- Born: Charlotte Grace Victoria Lee September 8, 1998 (age 27) Swansea, Wales
- Origin: Toronto, Ontario, Canada
- Occupations: Singer; songwriter; producer;
- Years active: 2020–present

= Elio (Welsh-Canadian singer) =

Welsh-Canadian singer, songwriter, and producer

Charlotte Grace Victoria Lee (born 8 September, 1998), known professionally as Elio (stylized in all caps), is a Welsh-Canadian singer, songwriter, and producer.

== Life ==

She grew up in Swansea, but moved with her family to Toronto when she was seven.

Her first single was "My friends online", released in March 2020.

In July 2020, she released her first EP "u and me, but mostly me".

Her second EP, released in January 2021, was "Can You Hear Me Now?".

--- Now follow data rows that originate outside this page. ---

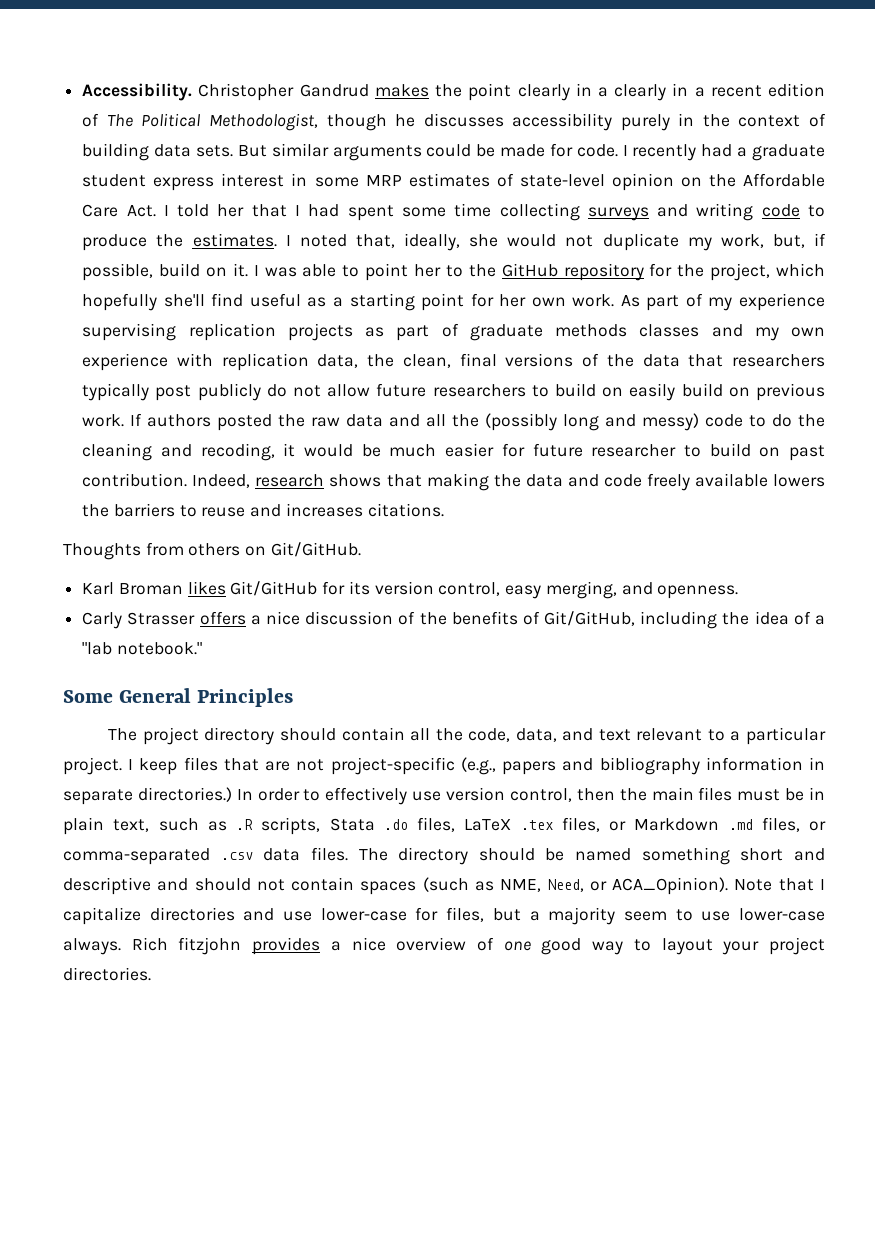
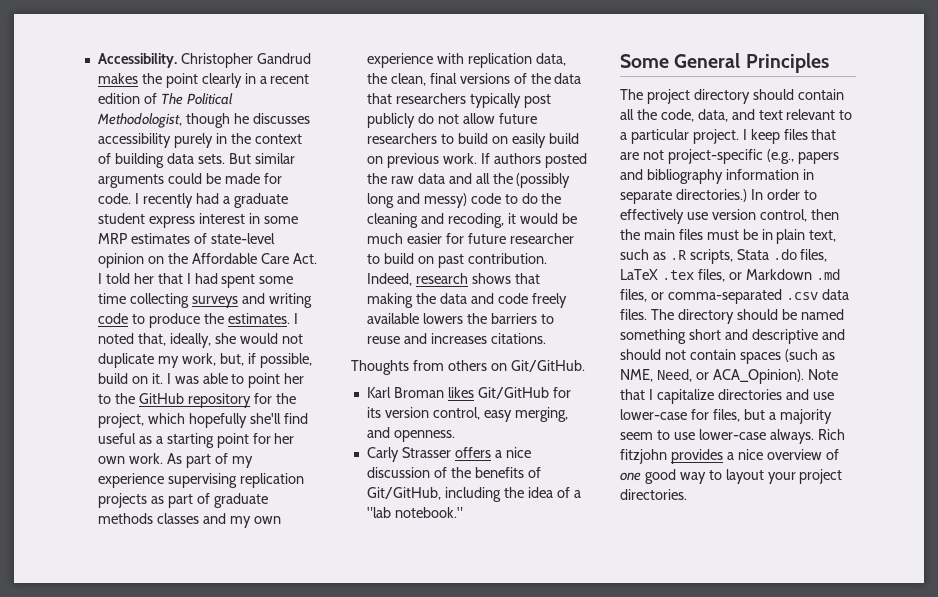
[614,83,705,101] clearly in a -> (267, 80) none

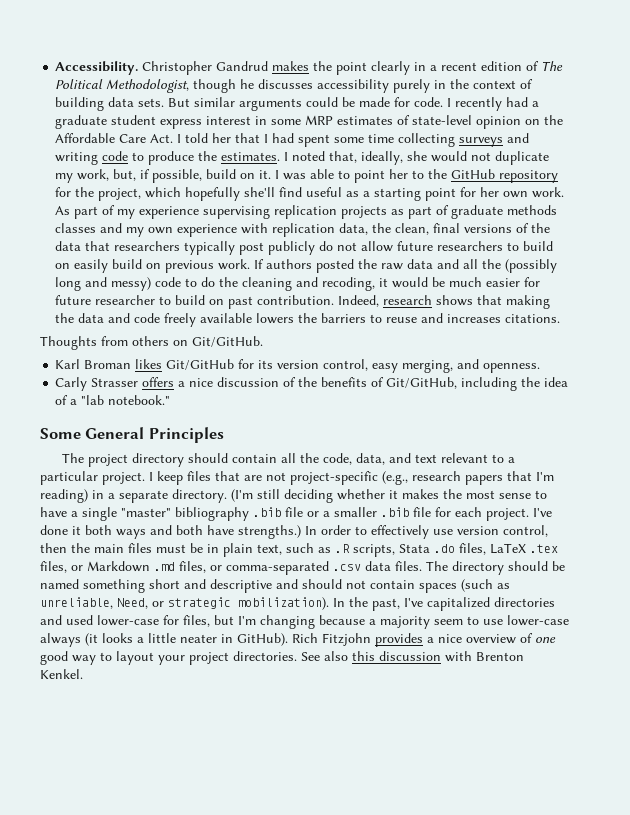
[797,152,839,164] [620,169,814,184] [620,189,747,204] papers and bibliography information in separate directories.) -> [412,471,554,485] [40,489,547,503] [40,507,552,521] [40,525,301,539] research papers that I'm reading) in a separate directory. (I'm still deciding whether it makes the most sense to have a single "master" bibliography .bib file or a smaller .bib file for each project. I've done it both ways and both have strengths.)
[620,369,653,382] NME, -> [40,597,113,609] unreliable,
[712,369,838,384] [620,389,714,404] ACA_Opinion). Note that I capitalize -> [168,597,490,611] strategic mobilization). In the past, I've capitalized
[812,392,834,400] use -> [66,615,93,625] used
(765, 414) none -> [238,615,365,629] I'm changing because
[769,429,845,444] [620,449,667,464] always. Rich fitzjohn -> [40,633,371,647] always (it looks a little neater in GitHub). Rich Fitzjohn
(687, 494) none -> [301,651,524,662] [40,669,83,679] See also this discussion with Brenton Kenkel.

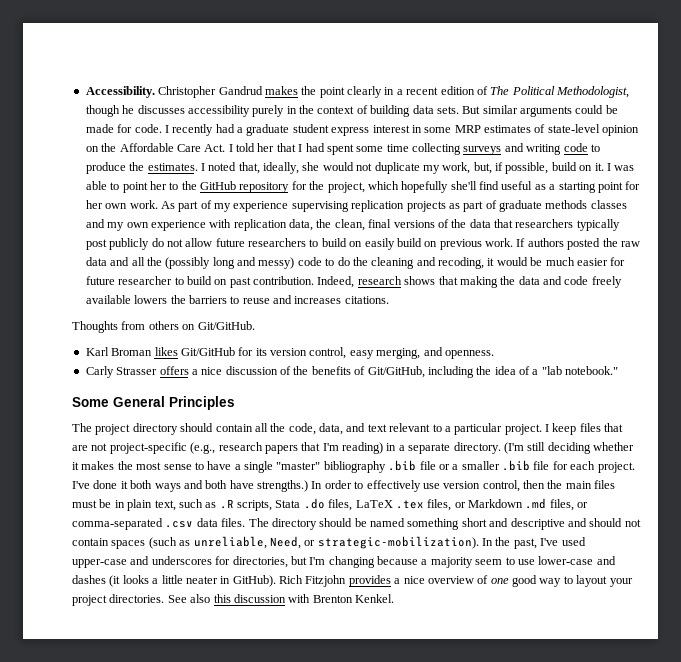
[168,597,329,610] strategic mobilization). -> [317,536,479,549] strategic-mobilization).
[427,597,555,611] [40,615,210,627] capitalized directories and used lower-case for files, -> [561,537,586,546] [72,556,288,568] used upper-case and underscores for directories,
[40,633,81,647] always -> [596,556,616,565] [72,575,106,584] and dashes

A remix album of her second EP, titled "ELIO and Friends : The Remixes", was released in May 2021.

In February 2022, she released her single "Read the room".

In August 2022, she released the mixtape "ELIO’S INFERNO".

In May 2024, she released her debut album "something in the air", originally scheduled to be released on April 19th, it was delayed to May 31st due to multiple issues. The album was preceded by the singles "Sorority" and "A2B", both released in late 2023, and "More Than My Mind", "Can I Make You Jealous?", "ASPHALT RODEO" and "my mother's jeans".

Her influences include The 1975, Charli XCX, Taylor Swift, and Sufjan Stevens.

Charli XCX is a mentor as well as being part of Elio's management team.

Lee's stage name was inspired by the character Elio Perlman played by Timothée Chalamet in the movie Call Me by Your Name.

==Discography==
===Studio albums===
- something in the air (2024)
- autonomy (2025)

===Mixtapes===
- ELIO's INFERNO (2022)

===Remix albums===
- Elio and Friends : The Remixes (2021)

===Extended plays===
- u and me, but mostly me (2020)
- Can You Hear Me Now? (2021)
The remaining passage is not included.